== Source data ==
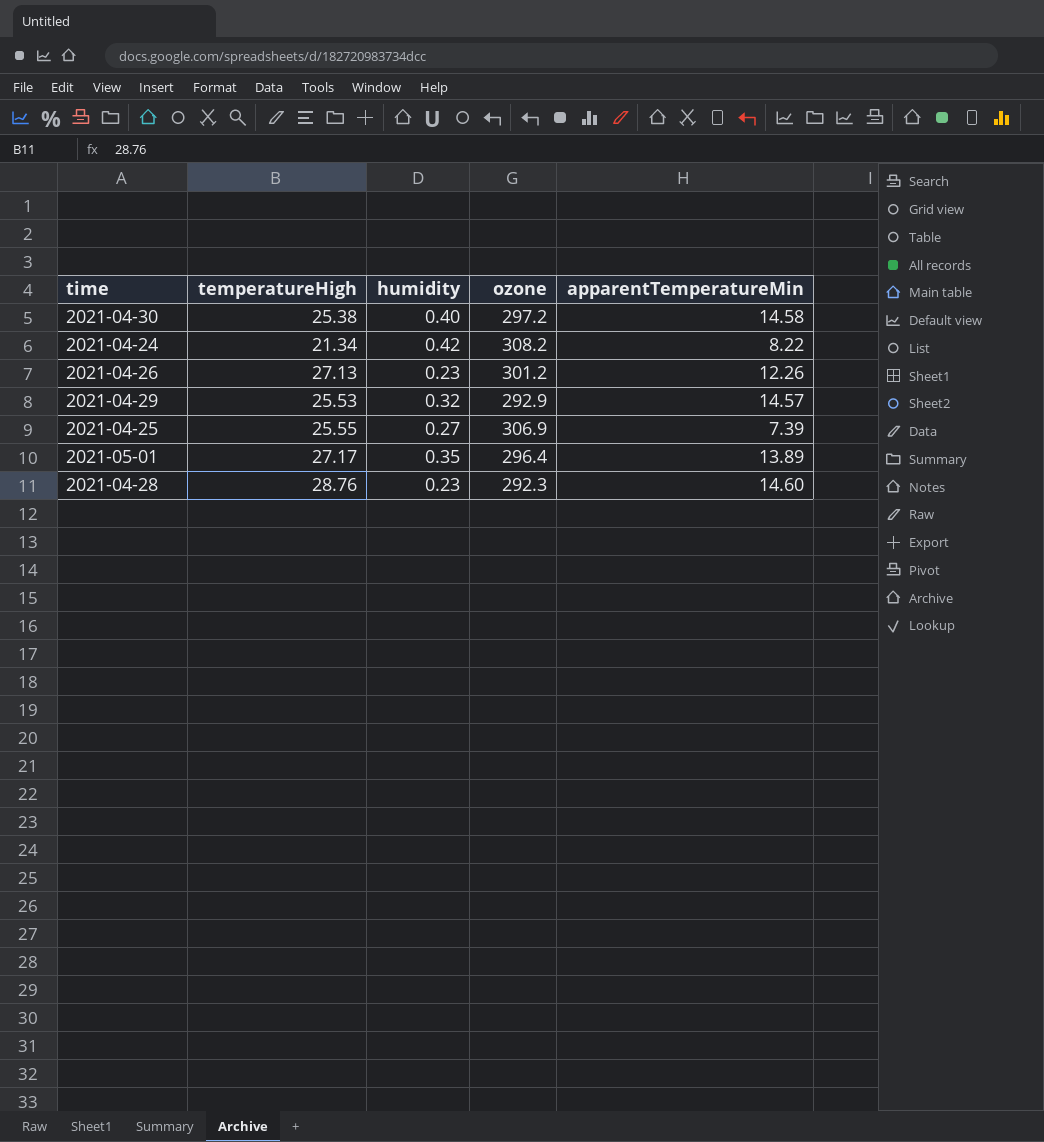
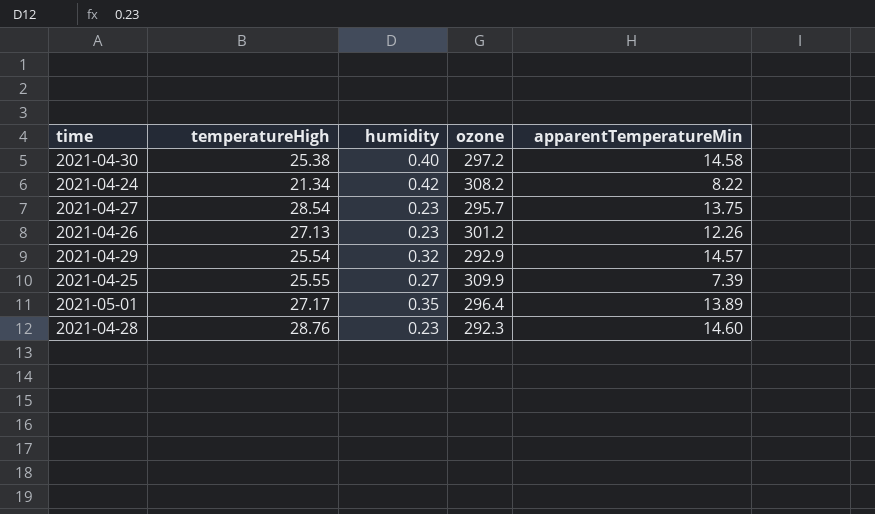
row 2021-04-27: none -> 28.54 | 0.23 | 295.7 | 13.75
2021-04-29 | temperatureHigh: 25.53 -> 25.54
2021-04-25 | ozone: 306.9 -> 309.9

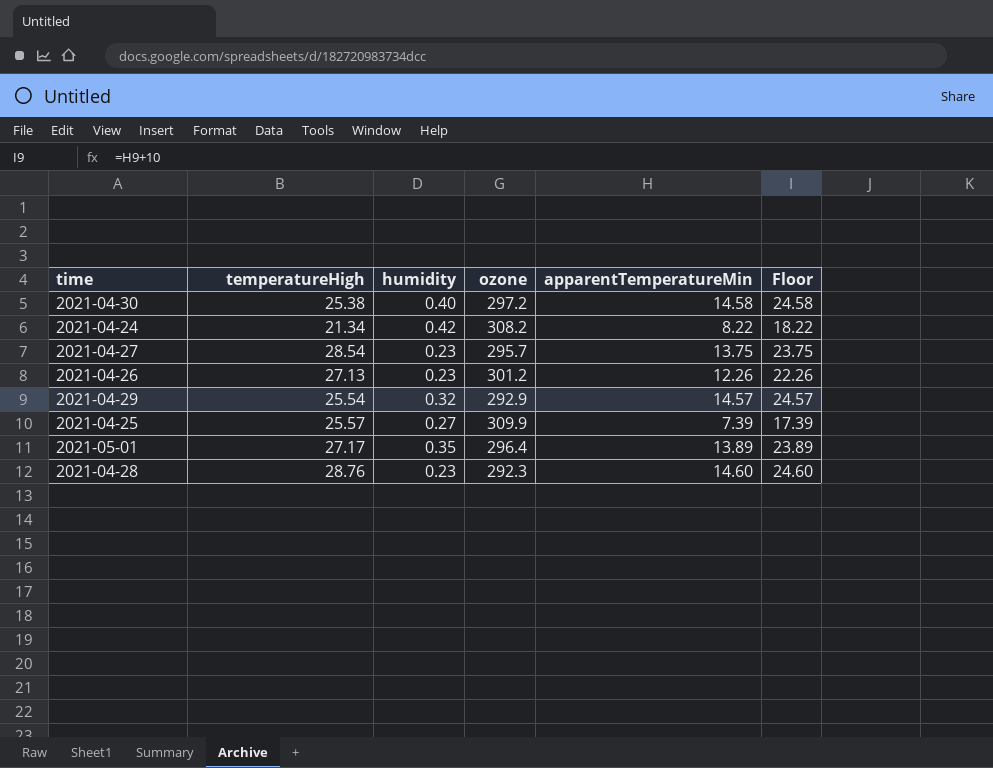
column Floor | formula: none -> [apparentTemperatureMin] + 10
2021-04-25 | temperatureHigh: 25.55 -> 25.57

== What to do ==
Set down the records precisely as they appear. Any picture stays out.

== Completed task ==
row 2021-04-27: none -> 28.54 | 0.23 | 295.7 | 13.75
2021-04-29 | temperatureHigh: 25.53 -> 25.54
2021-04-25 | ozone: 306.9 -> 309.9

column Floor | formula: none -> [apparentTemperatureMin] + 10
2021-04-25 | temperatureHigh: 25.55 -> 25.57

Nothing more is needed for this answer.